# MasterChessMind - Project Intro
What are some of the most significates dates in the history of computer science?

This notebook was created by Yuval Krinsky as part of the Data Science workshop at the Open University of Israel, Spring 

## Chess in the advancements of Artificial Intelligence
Throughout history, chess was considered an indicator of wisdom and one who was good at it, was regarded as a smart and wise man. 
These days, chess is one of the world's most popular board games, played and admired for its strategic depth and intellectual challenge.

Chess players have dedicated years and decades in improving their strategies and tactics in the game. 
And as chess was considered a test of intellectual superiority, it's no suprise computer scientists took on the challenge of developing a computer program which will be able to play and defeat the best of the best human players.

Therefore, when in 1997, the **Deep Blue super computer defeated the current world champion and the chess legend Garry Kasparov**, it was and still considered a major milestone in the development of the field of AI in computer science.
The news of the defeat spread like fire in the whole world, and Deep Blue is even the subject of a few movies and books.
It important to mention that the task of building Deep Blue was sure not a piece of cake, and the computer giant IBM has invested more than 10 years in it's development!

![AI Timeline](./res/AI_timeline.png)

## Personal Connection
I myself is a bit of chess fan, and doesn't miss the chance to play against a friend or a family member.
I also used my love for the game to teach volenturylly children the game, to empower them through the game, with a non-profit organization called cpchess.

And from a personal perspective, I withstand the complexity of the game and the high skills needed to be a good player.
Therefore I thought of this as a great example to show the power of AI and specifically ML.

## Project Goal
The project goal is to provide a smart AI assistant for chess games. Currently, I don't have a real use of it in the world, but it's a very good demonstration of the advancements we can use AI and ML for.

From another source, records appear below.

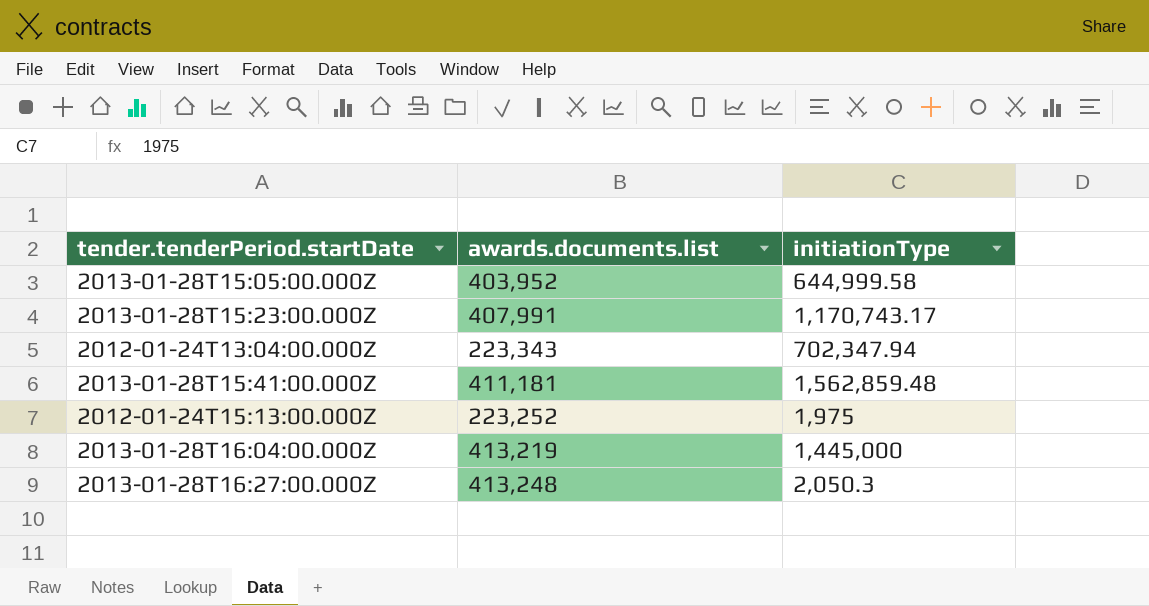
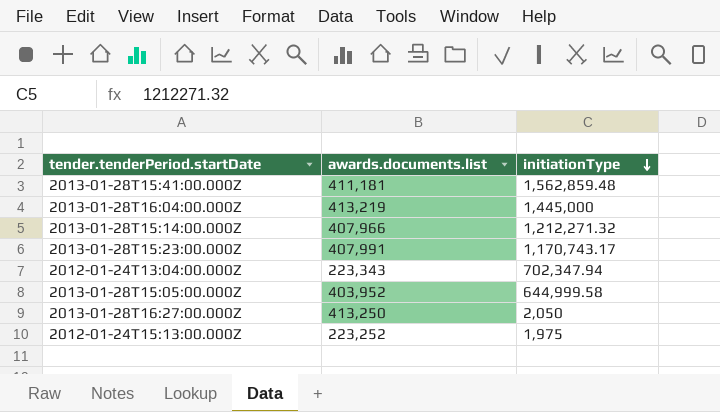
row order: none -> initiationType descending
row 2013-01-28T15:14:00.000Z: none -> 407,966 | 1,212,271.32
2013-01-28T16:27:00.000Z | awards.documents.list: 413,248 -> 413,250
2013-01-28T16:27:00.000Z | initiationType: 2,050.3 -> 2,050

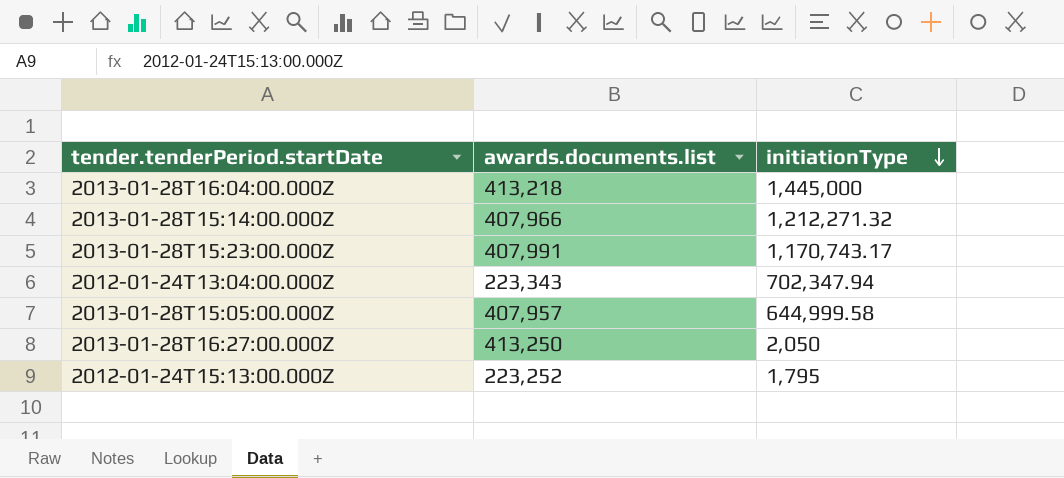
row 2013-01-28T15:41:00.000Z: 411,181 | 1,562,859.48 -> none
2013-01-28T16:04:00.000Z | awards.documents.list: 413,219 -> 413,218
2013-01-28T15:05:00.000Z | awards.documents.list: 403,952 -> 407,957
2012-01-24T15:13:00.000Z | initiationType: 1,975 -> 1,795

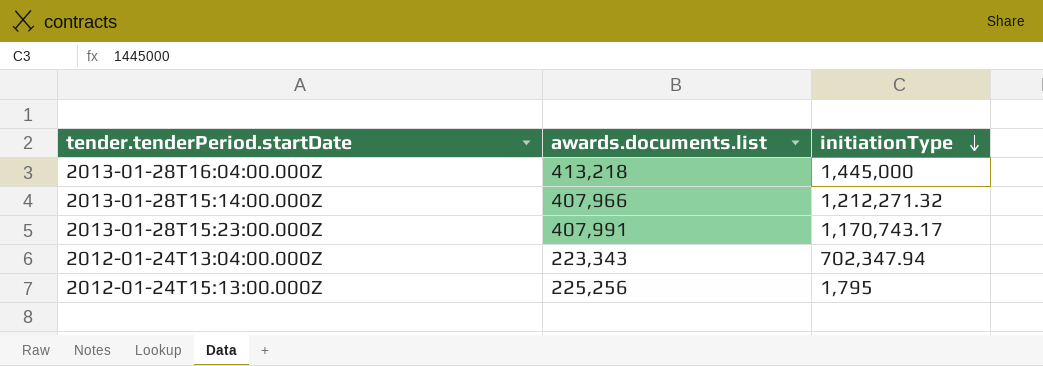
row 2013-01-28T15:05:00.000Z: 407,957 | 644,999.58 -> none
row 2013-01-28T16:27:00.000Z: 413,250 | 2,050 -> none
2012-01-24T15:13:00.000Z | awards.documents.list: 223,252 -> 225,256

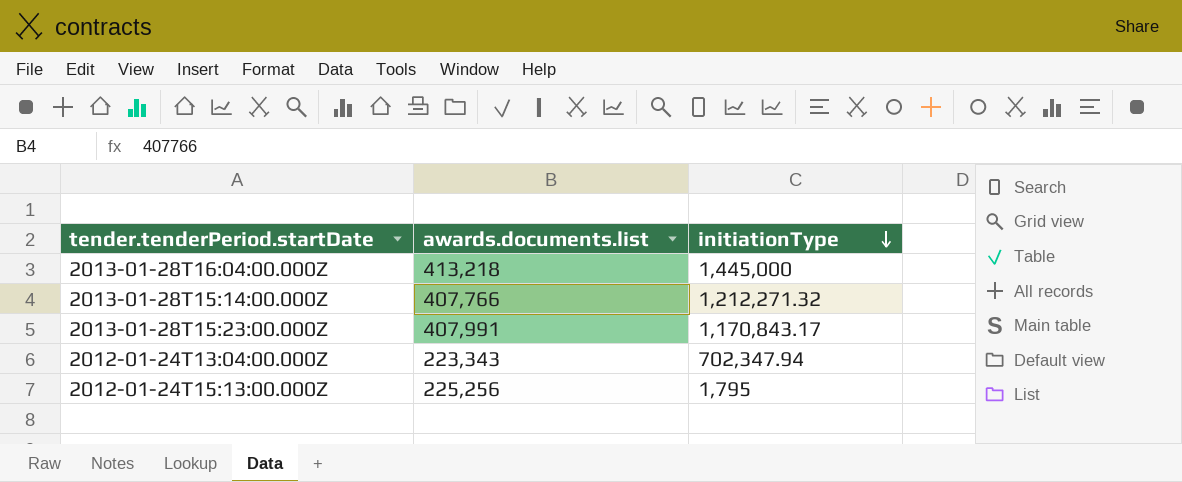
2013-01-28T15:14:00.000Z | awards.documents.list: 407,966 -> 407,766
2013-01-28T15:23:00.000Z | initiationType: 1,170,743.17 -> 1,170,843.17

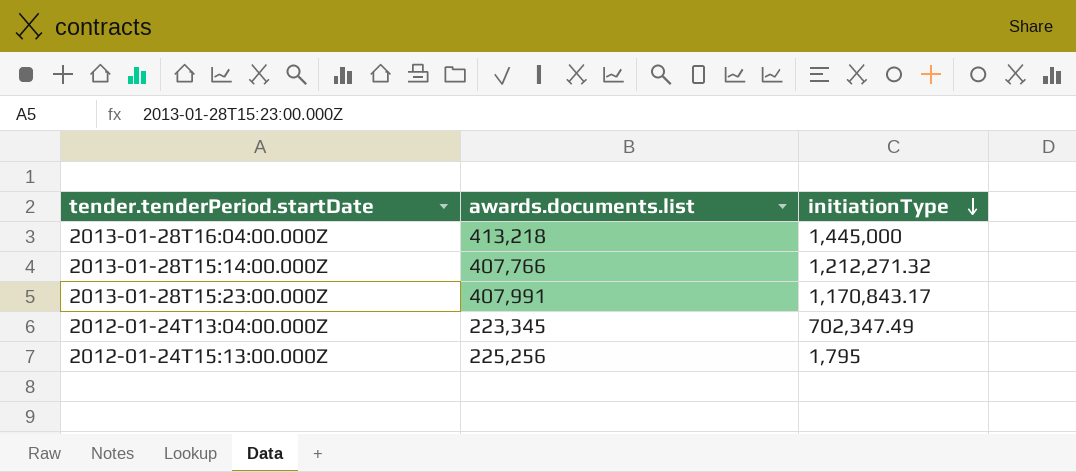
2012-01-24T13:04:00.000Z | awards.documents.list: 223,343 -> 223,345
2012-01-24T13:04:00.000Z | initiationType: 702,347.94 -> 702,347.49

The project is divided into 2 big parts:
### Chess Computer Vision
The first part of the program will be responsible for analyzing an image of a chess board and giving as an output a formal representation which can be understood easily by the computer and will be used in the second part of the project.
### Position Evaluation
The second part of the project will be to evaluate all the different moves the player can do from this position, and give the user a very good move he can do.

Both parts are very hard and complex to develop without using ML, and I hope that by using ML tools, we could develop a much simpler solution which will still give good results.

***

# Developing Position Evaluation
As a reminder, this part of the project goal is - 

**Given a board position, evaluate which player is leading and by how much!**

This is probably the most complex and difficult problem in chess, as there are many complex factors which should be taken in to consideration in such evaluation, ranging from remaining pieces strength and positions to king safety and bishop pair advantages.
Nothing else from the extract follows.